What would you say if you are told that a human baby is born with an underdeveloped brain? Yes, you read it right. A human newborn’s brain is only half as developed as an adult’s brain. Research reveals that human babies are born too soon. Ideally, humans should have a gestation period of 21 months to give birth to self-sufficient newborns in terms of neurological and cognitive development. Our big brain, upright locomotion, and narrow birth canal have put our newborns on the back foot compared to the babies of other primates such as chimpanzees.
So, what our babies miss out on due to a shorter gestation period is achieved in the first few years of their life—that is, rapid and astonishing brain development. By the time your baby turns one year old, their brain would have doubled in size and would be making more than one million neural connections each second. The first three years of your baby’s life are the most critical time for brain development and early childhood education.
Here’s all you need to know.
How The Brain Develops at Different Stages of Early Childhood
Brain development in human babies begins when they are still in their mother’s womb. However, nature does not wait for the process to be completed within the safe space of the womb and lets the baby out to learn things the harder way—that is by exploring its surrounding and experiencing external stimuli. Brain development from birth onwards is shaped by the baby’s experiences and interactions they have with the world around them.
The first six months are when most of the significant neural connections are built in a baby’s brain. These connections enable them to move, communicate, think and do things. By the time a child is three years old, the brain has over 1000 trillion synapses and would be grown to 80 per cent of its adult size.
Interestingly as your child grows, the synapses don’t increase but are ‘pruned’ as the brain prioritises the most recurrent connections. By adolescence, your child would have about 500 trillion synapses only. The human brain develops until the age of years 20 or so, and then you do what you know.

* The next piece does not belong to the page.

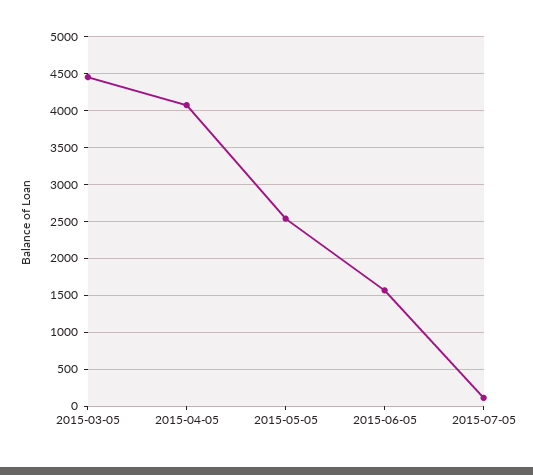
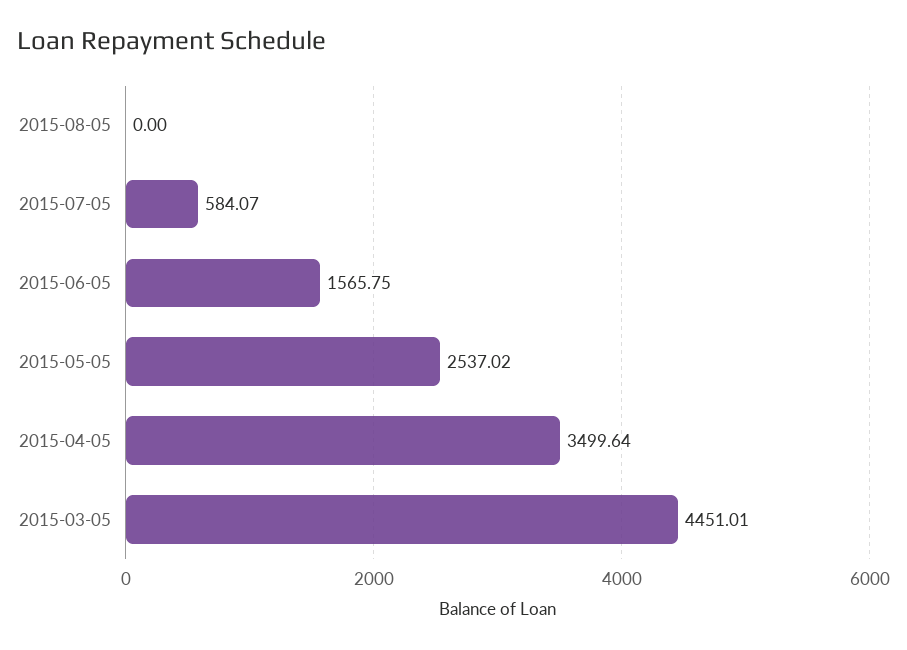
2015-04-05: 4100 -> 3499.64
2015-07-05: 100 -> 584.07
2015-08-05: none -> 0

That puts a lot of onus on you, the parents, to expand the horizon for your newborn and allow them to experience and explore as much as they can. What they learn or do at this stage is most likely to stay with them and lay the foundation for who they will be in the future.
Why It is Important to Pay Attention to Brain Development in Early Childhood
Focusing on your child’s brain development and early childhood education in the initial years will help your child hone skills and make the best of the talents they are born with. If you are wondering, “What is the importance of brain development in early childhood?” then this article is for you. Read on.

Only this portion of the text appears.